___ DATA SHOWN
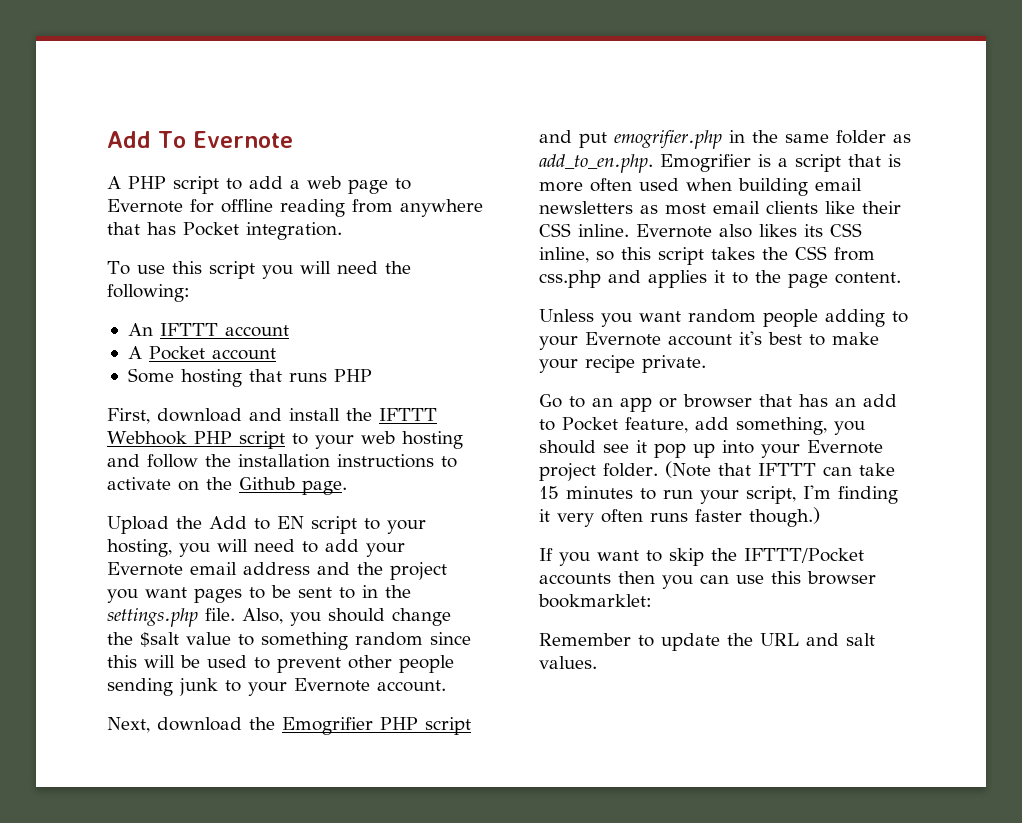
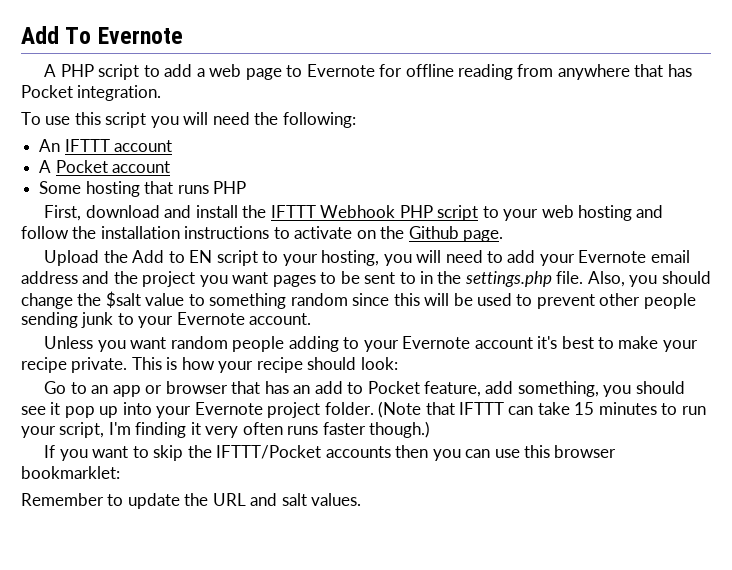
[107,717,471,735] [539,130,911,149] [539,154,901,173] [539,178,862,196] [539,201,901,215] [539,223,862,238] [539,246,875,265] [539,270,901,288] // Next, download the Emogrifier PHP script and put emogrifier.php in the same folder as add_to_en.php. Emogrifier is a script that is more often used when building email newsletters as most email clients like their CSS inline. Evernote also likes its CSS inline, so this script takes the CSS from css.php and applies it to the page content. -> (312, 319) none
(706, 364) none -> [131,357,398,373] This is how your recipe should look:

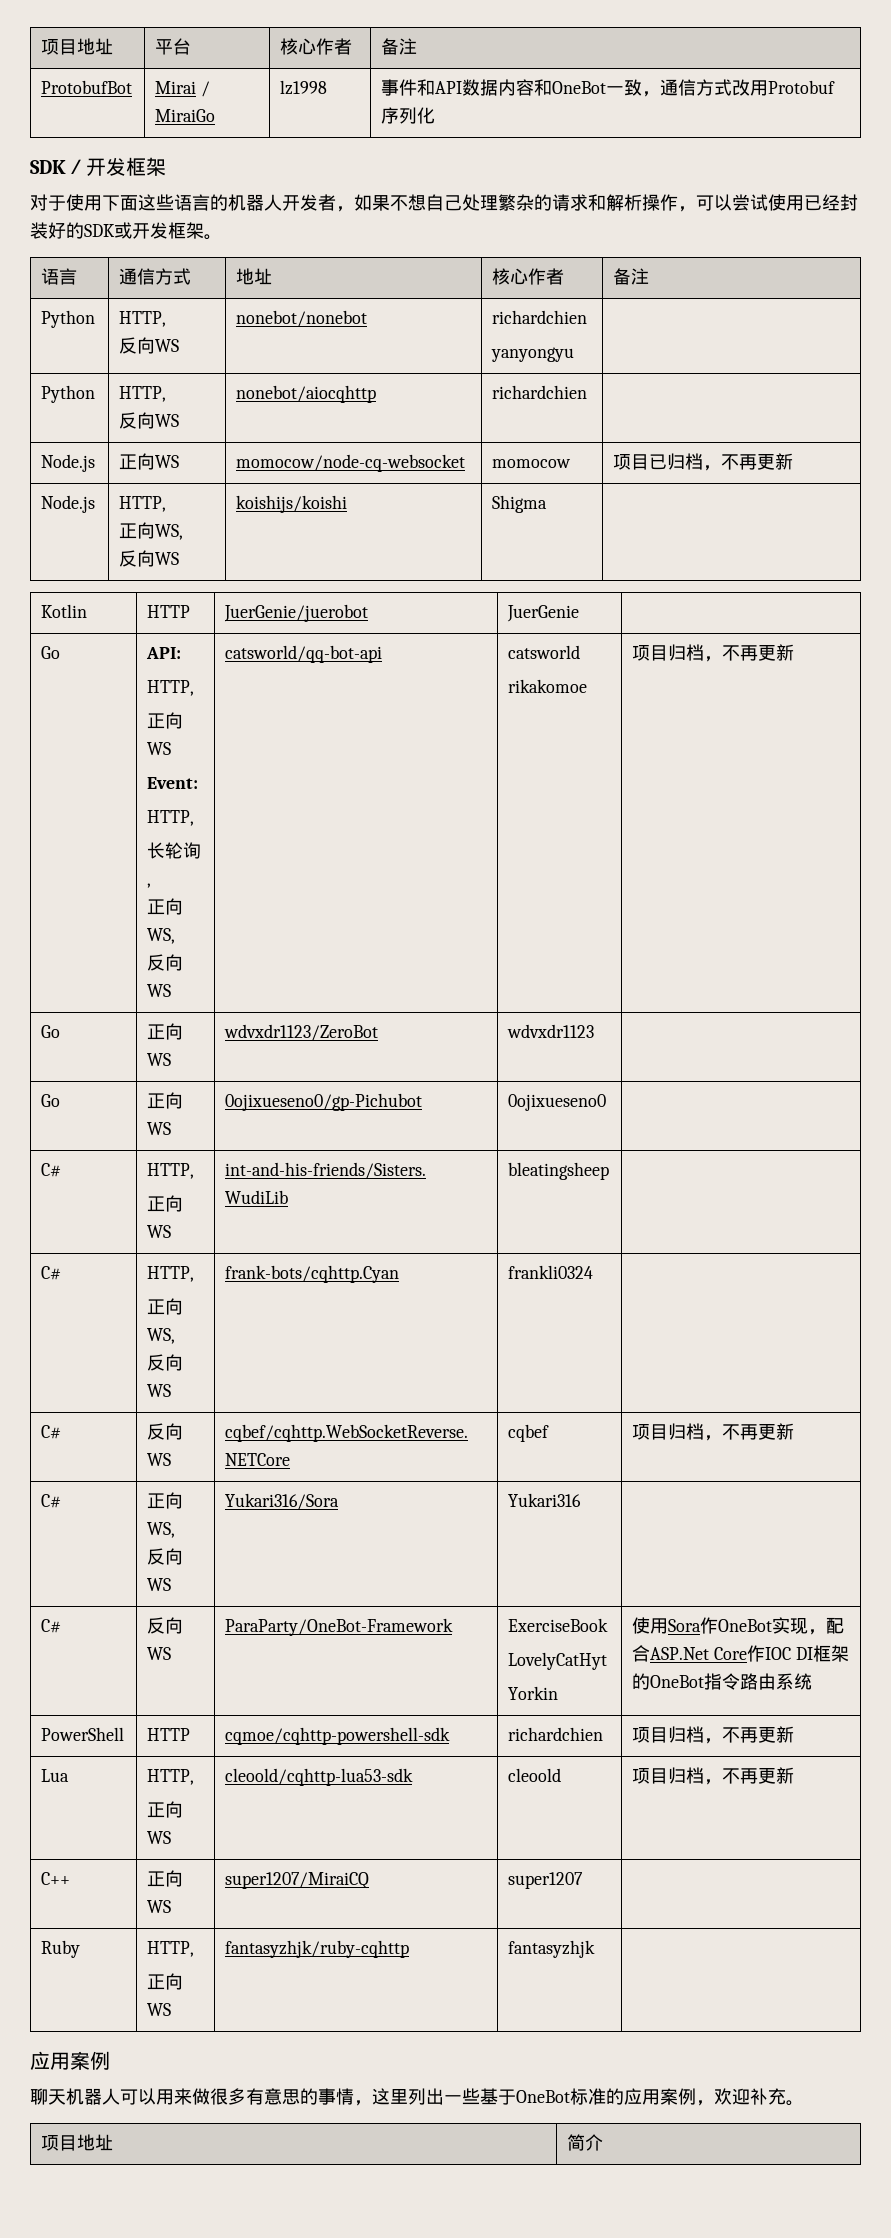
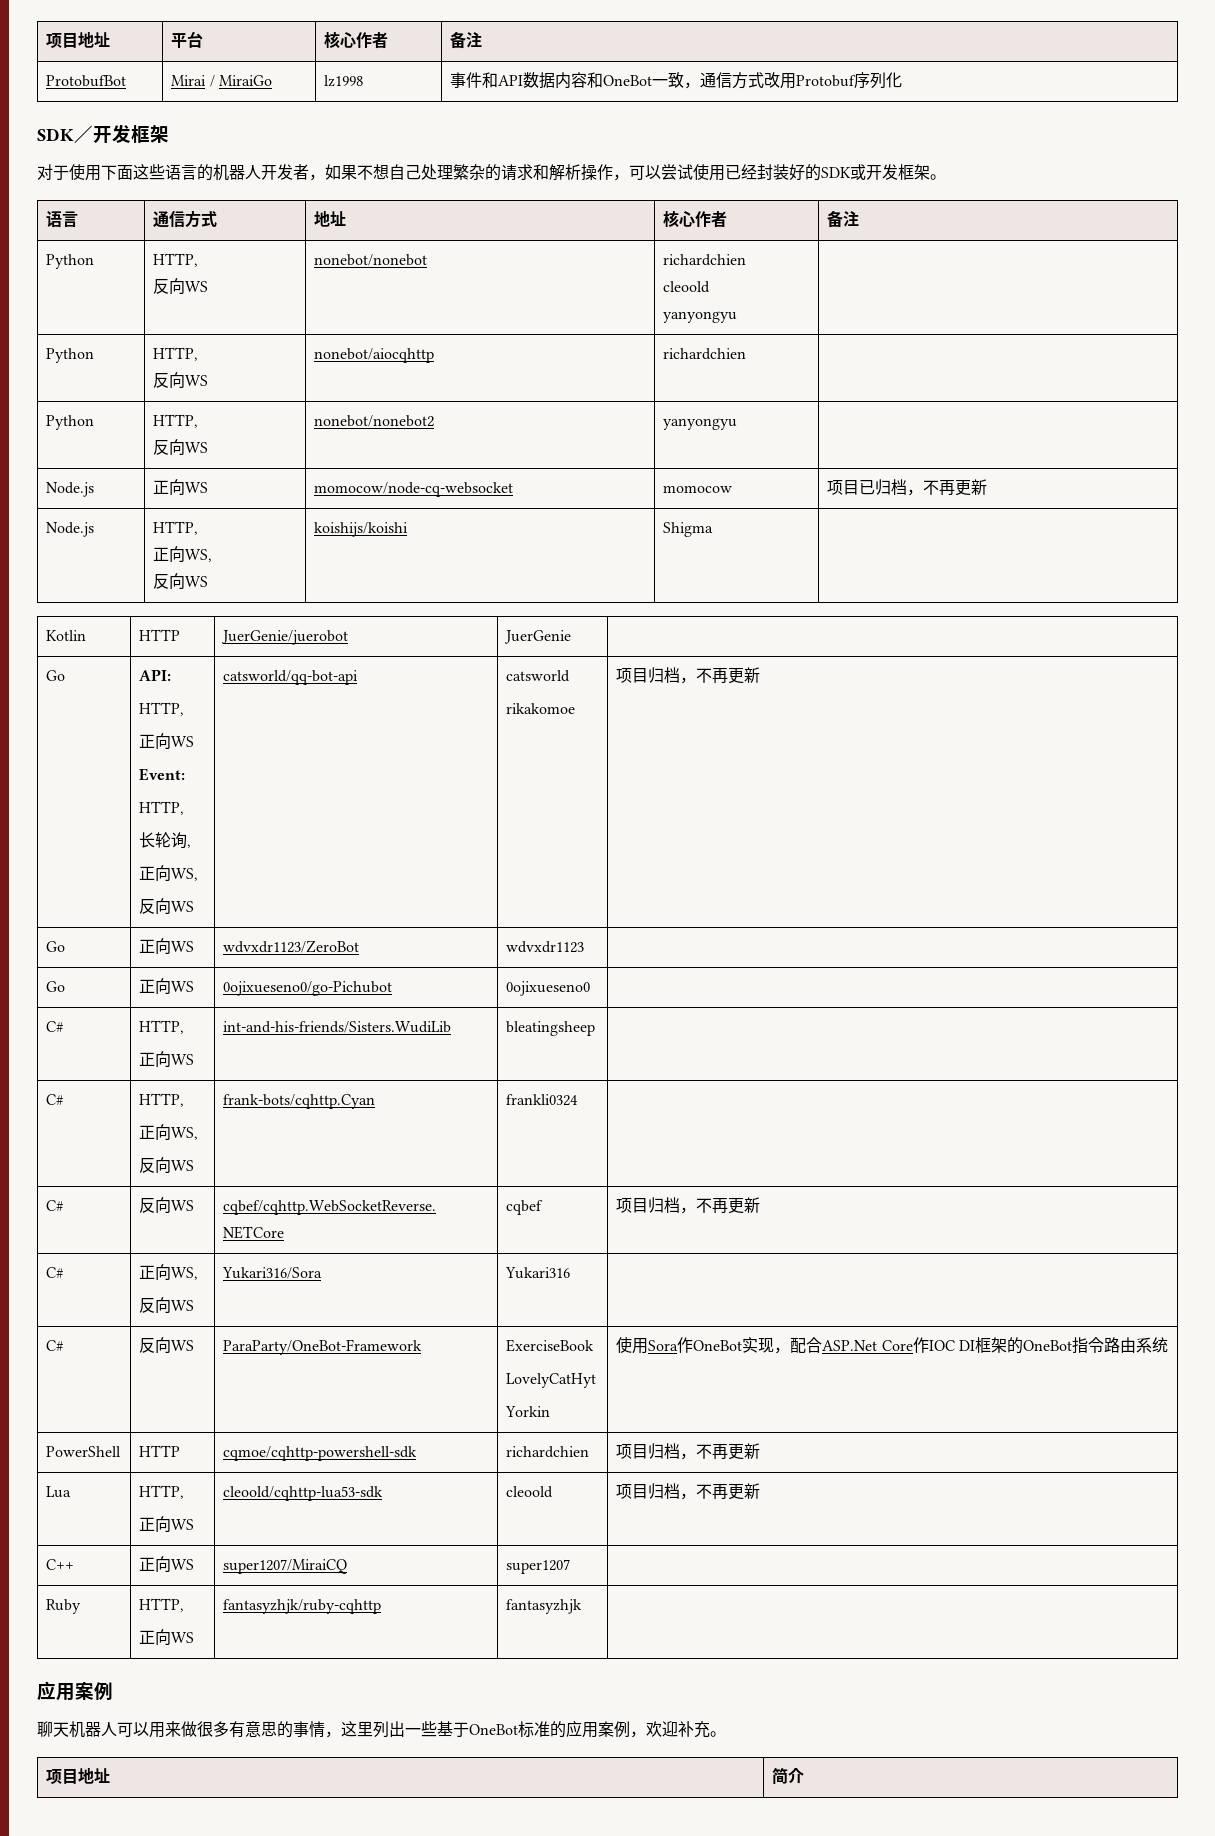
(588, 317) none -> [663,281,711,293] // cleoold
(588, 392) none -> [46,415,95,430] [153,414,199,428] [153,439,209,455] [314,415,435,427] [663,418,738,430] // Python | HTTP, // 反向WS | nonebot/nonebot2 | yanyongyu |
[225,1093,423,1111] 0ojixueseno0/gp-Pichubot -> [223,981,393,996] 0ojixueseno0/go-Pichubot

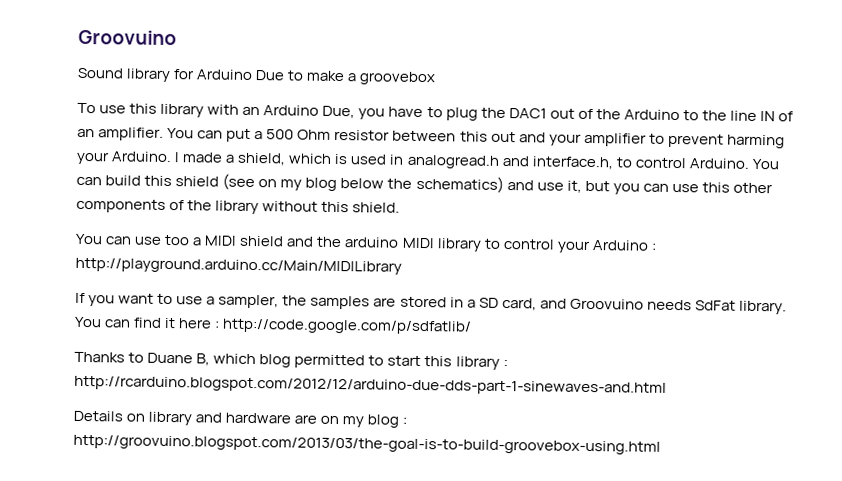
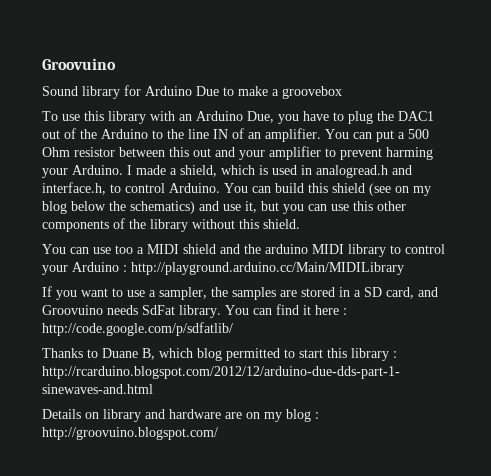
[73,434,661,455] http://groovuino.blogspot.com/2013/03/the-goal-is-to-build-groovebox-using.html -> [42,427,218,440] http://groovuino.blogspot.com/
______
• **YOUR ASSIGNMENT**: The data above must be given again in full and unaltered, minus its images.

• **RESULT OF THE TASK**:
[107,717,471,735] [539,130,911,149] [539,154,901,173] [539,178,862,196] [539,201,901,215] [539,223,862,238] [539,246,875,265] [539,270,901,288] // Next, download the Emogrifier PHP script and put emogrifier.php in the same folder as add_to_en.php. Emogrifier is a script that is more often used when building email newsletters as most email clients like their CSS inline. Evernote also likes its CSS inline, so this script takes the CSS from css.php and applies it to the page content. -> (312, 319) none
(706, 364) none -> [131,357,398,373] This is how your recipe should look:

(588, 317) none -> [663,281,711,293] // cleoold
(588, 392) none -> [46,415,95,430] [153,414,199,428] [153,439,209,455] [314,415,435,427] [663,418,738,430] // Python | HTTP, // 反向WS | nonebot/nonebot2 | yanyongyu |
[225,1093,423,1111] 0ojixueseno0/gp-Pichubot -> [223,981,393,996] 0ojixueseno0/go-Pichubot

[73,434,661,455] http://groovuino.blogspot.com/2013/03/the-goal-is-to-build-groovebox-using.html -> [42,427,218,440] http://groovuino.blogspot.com/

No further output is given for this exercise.